Peters has an MFA in Creative Nonfiction from the University of Iowa and an MA in comparative literature from Dartmouth.

In 2015, Peters was living in Seattle and decided to write short stories and novellas, each in a different genre, with the goal of publishing them as zines and exchanging them with other writers. She explored horror, soap opera and teen romance.

“I found out writing a soap opera is hard,” Peters said. “But that novella eventually became Detransition, Baby.”

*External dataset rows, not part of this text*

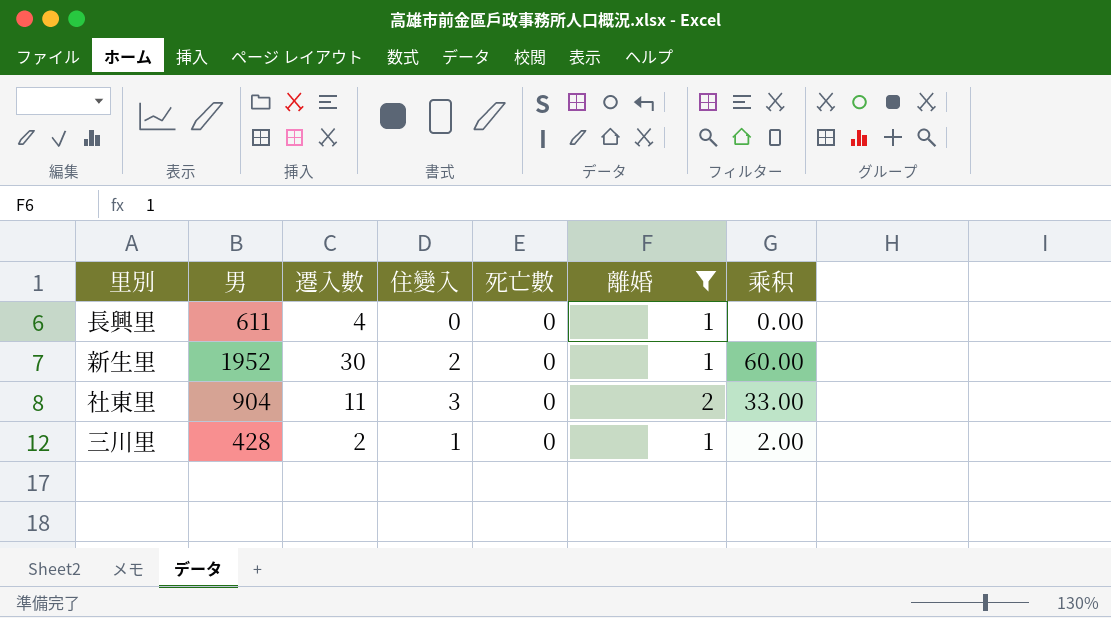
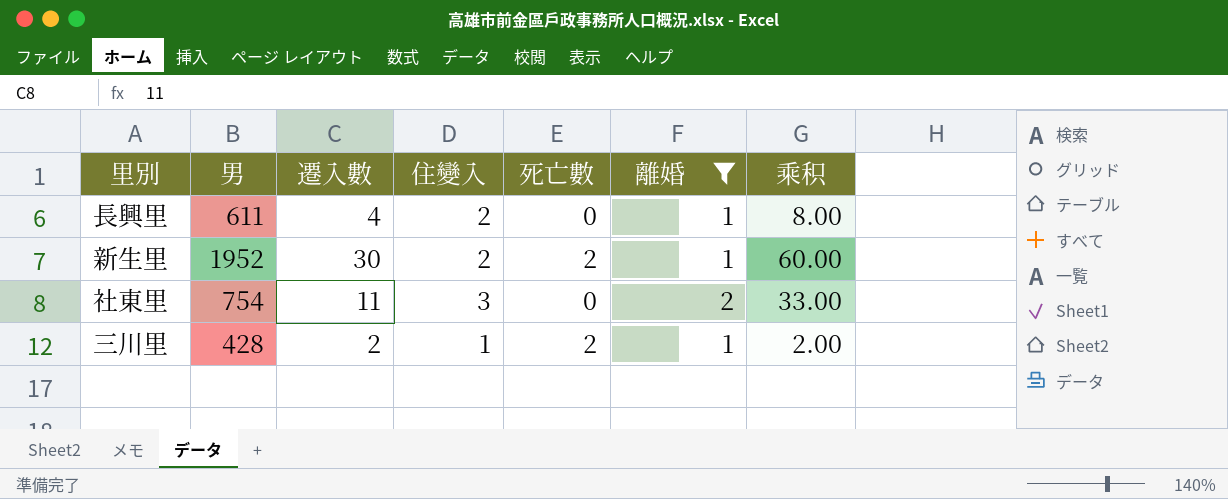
長興里 | 住變入: 0 -> 2
長興里 | 乘积: 0.00 -> 8.00
新生里 | 死亡數: 0 -> 2
社東里 | 男: 904 -> 754
三川里 | 死亡數: 0 -> 2

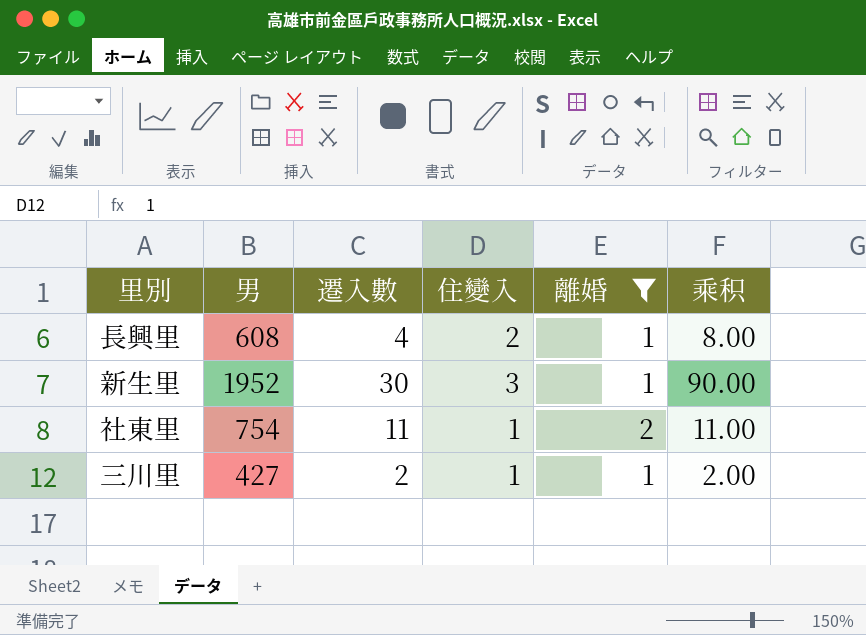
column 死亡數 | position: 5 -> none
長興里 | 男: 611 -> 608
新生里 | 住變入: 2 -> 3
新生里 | 乘积: 60.00 -> 90.00
社東里 | 住變入: 3 -> 1
社東里 | 乘积: 33.00 -> 11.00
三川里 | 男: 428 -> 427

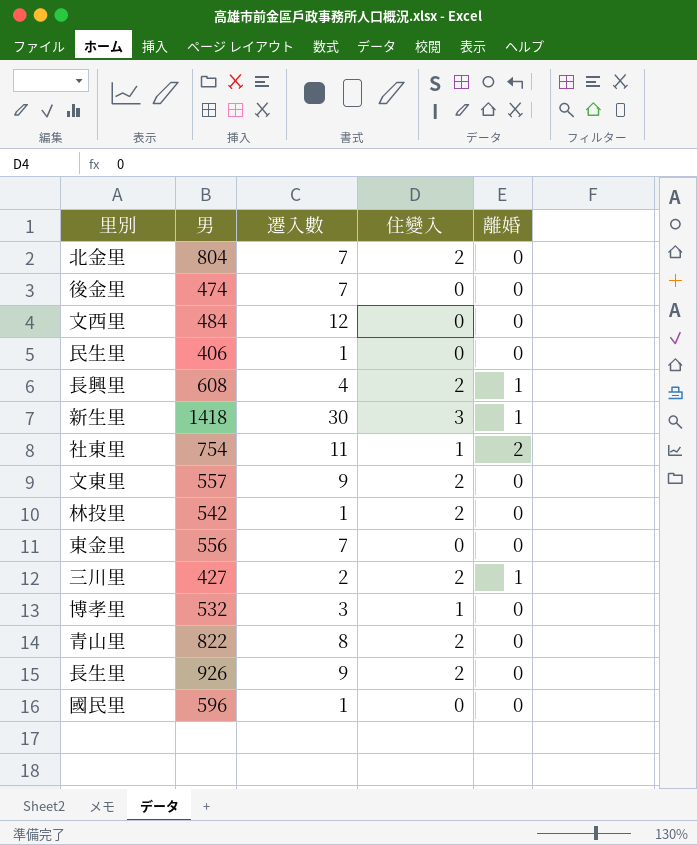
filter: 離婚 != 0 -> none
column 乘积 | formula: [遷入數] * [住變入] -> none
新生里 | 男: 1952 -> 1418
三川里 | 住變入: 1 -> 2

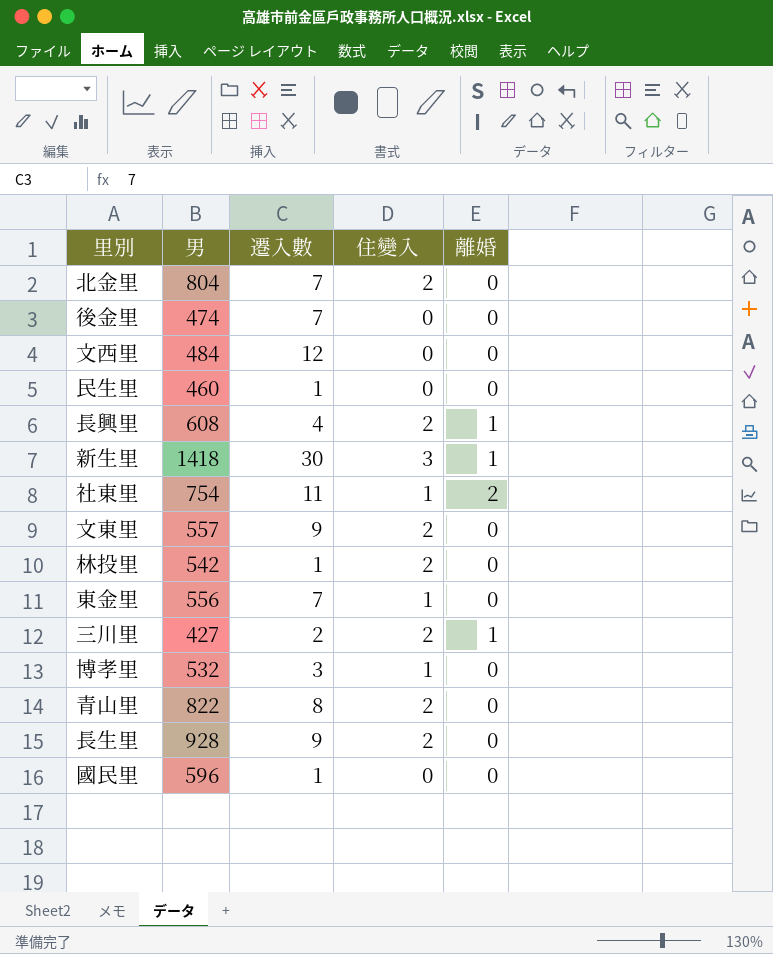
民生里 | 男: 406 -> 460
東金里 | 住變入: 0 -> 1
長生里 | 男: 926 -> 928

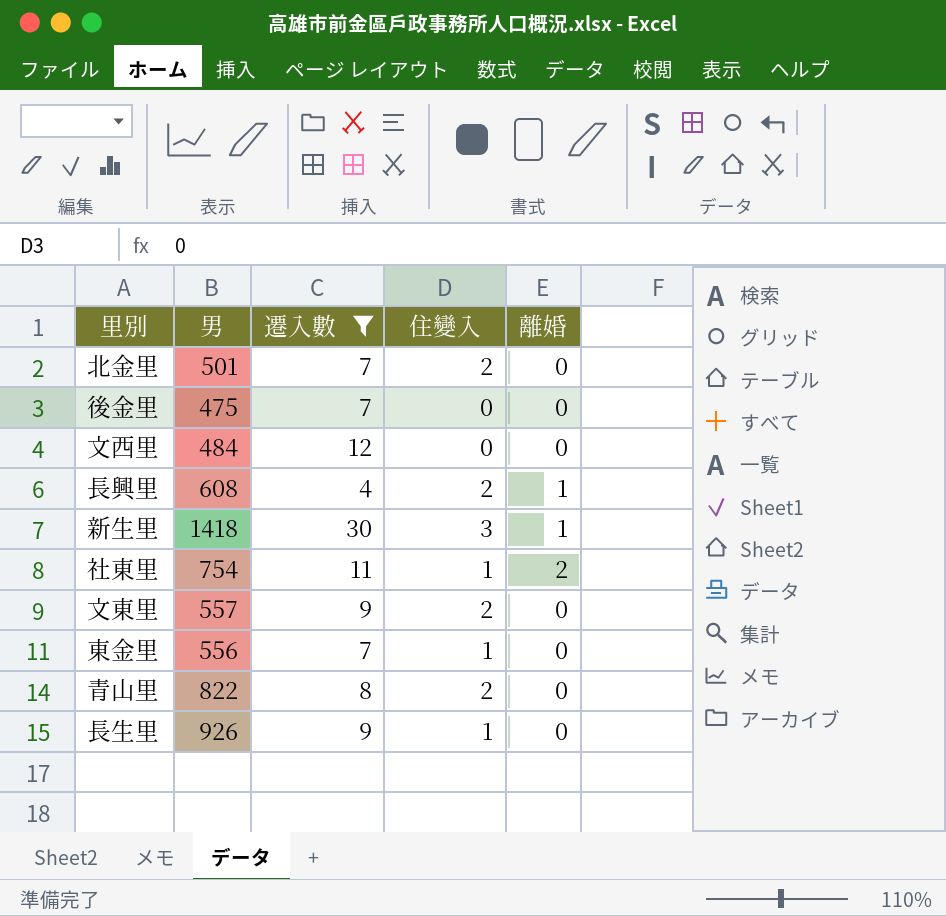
filter: none -> 遷入數 >= 4
北金里 | 男: 804 -> 501
後金里 | 男: 474 -> 475
長生里 | 男: 928 -> 926
長生里 | 住變入: 2 -> 1

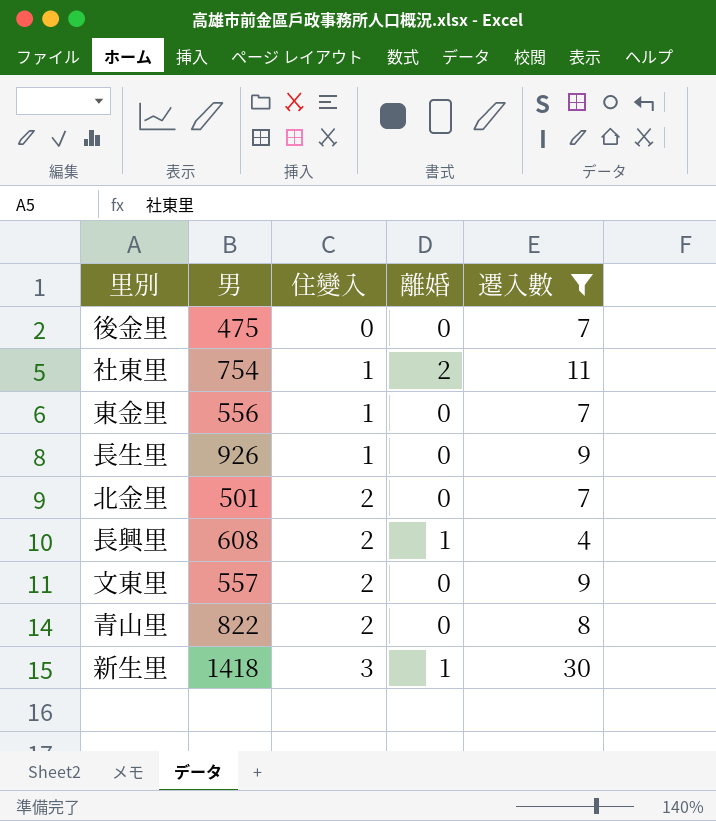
row order: none -> 住變入 ascending
column 遷入數 | position: 3 -> 5
row 文西里: 484 | 12 | 0 | 0 -> none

Self-publishing provided useful knowledge and experience she couldn’t have acquired otherwise. “Now I can go to a meeting with Penguin Random House executives and say, ‘I know how to sell this.’ And that’s because I was involved in the self-publishing process. I know what it takes to sell a book.”

Peters discussed a revelation she had early on in her career after hearing a trans author read from their work while holding the mostly trans audience enthralled.

“I realized then that I had been writing about guilt and shame for a cis audience,” she said. “I realized that the content of my writing implied I was ashamed of everyone in that room.”

She thus reshaped the intentionality of her writing and her target reader. “There have been many authors who write with a specific audience in mind,” Peters said. “Toni Morrison, for instance, knew she was writing for a Black audience.”

Shame is explored in “The Chaser,” a Stag Dance story from which Peters read at Prairie Lights. The schoolboy narrator avoids showering because he hates “getting naked in front of other boys, for anyone to see his chubby, feminine body and his tiny cock,” the narrator bemoans.

She also talked about the title story “Stag Dance,” following a group of restless lumberjacks that plan a dance in which some volunteer to attend as women. Peters conducted research on how loggers spend long winters falling trees — winter being the best season to drag the logs on the snow. “Those are cold and lonely periods in the forest,” Peters said. “A man would perform the dance to symbolically become a woman.”

She ended the talk by saying she’s more interested in depicting the “trans culture rather than the trans experience,” and recommended Trauma Plot by trans writer Jamie Hood. “That’s a book that explores trans culture and all its nuances,” Peters concluded.